> [Dataset records]:
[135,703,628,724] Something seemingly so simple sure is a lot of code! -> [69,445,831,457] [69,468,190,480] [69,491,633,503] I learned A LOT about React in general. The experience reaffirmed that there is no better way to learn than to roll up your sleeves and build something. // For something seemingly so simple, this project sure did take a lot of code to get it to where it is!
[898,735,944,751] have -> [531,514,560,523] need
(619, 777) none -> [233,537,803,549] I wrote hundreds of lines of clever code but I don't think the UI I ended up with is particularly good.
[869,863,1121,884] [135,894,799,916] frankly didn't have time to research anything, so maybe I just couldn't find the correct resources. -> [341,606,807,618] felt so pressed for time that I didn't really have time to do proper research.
==
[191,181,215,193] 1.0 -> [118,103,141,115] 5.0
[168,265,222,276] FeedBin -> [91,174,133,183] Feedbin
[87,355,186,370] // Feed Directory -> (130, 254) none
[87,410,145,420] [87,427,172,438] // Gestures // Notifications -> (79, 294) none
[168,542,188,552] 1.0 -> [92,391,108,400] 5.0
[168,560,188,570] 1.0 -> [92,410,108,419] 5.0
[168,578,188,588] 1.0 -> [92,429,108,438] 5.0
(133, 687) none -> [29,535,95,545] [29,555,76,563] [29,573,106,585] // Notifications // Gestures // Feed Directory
...
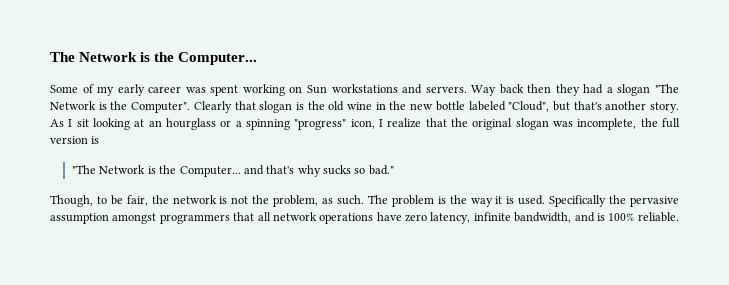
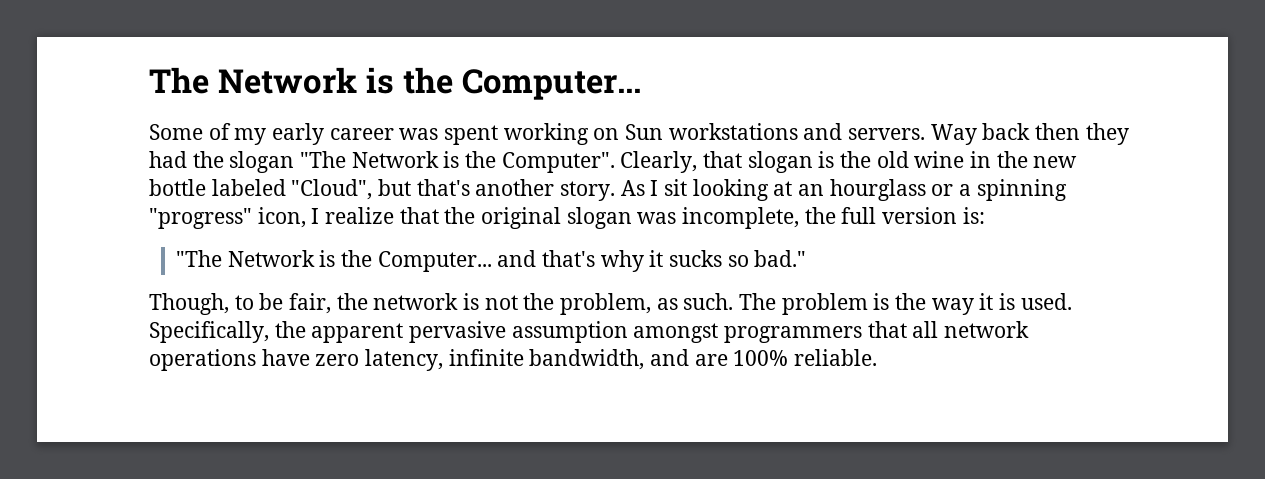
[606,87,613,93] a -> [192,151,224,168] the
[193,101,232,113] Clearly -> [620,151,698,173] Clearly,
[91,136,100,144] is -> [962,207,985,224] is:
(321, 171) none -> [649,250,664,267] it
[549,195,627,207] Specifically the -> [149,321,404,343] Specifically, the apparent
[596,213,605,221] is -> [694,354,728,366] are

> [To do]: In the records above, find the line with "[87,410,145,420] [87,427,172,438] //"; write out exactly that line and each one after it, stopping after the line with "[168,578,188,588] 1.0 -> [92,429,108,438] 5.0".

> [Finished task]:
[87,410,145,420] [87,427,172,438] // Gestures // Notifications -> (79, 294) none
[168,542,188,552] 1.0 -> [92,391,108,400] 5.0
[168,560,188,570] 1.0 -> [92,410,108,419] 5.0
[168,578,188,588] 1.0 -> [92,429,108,438] 5.0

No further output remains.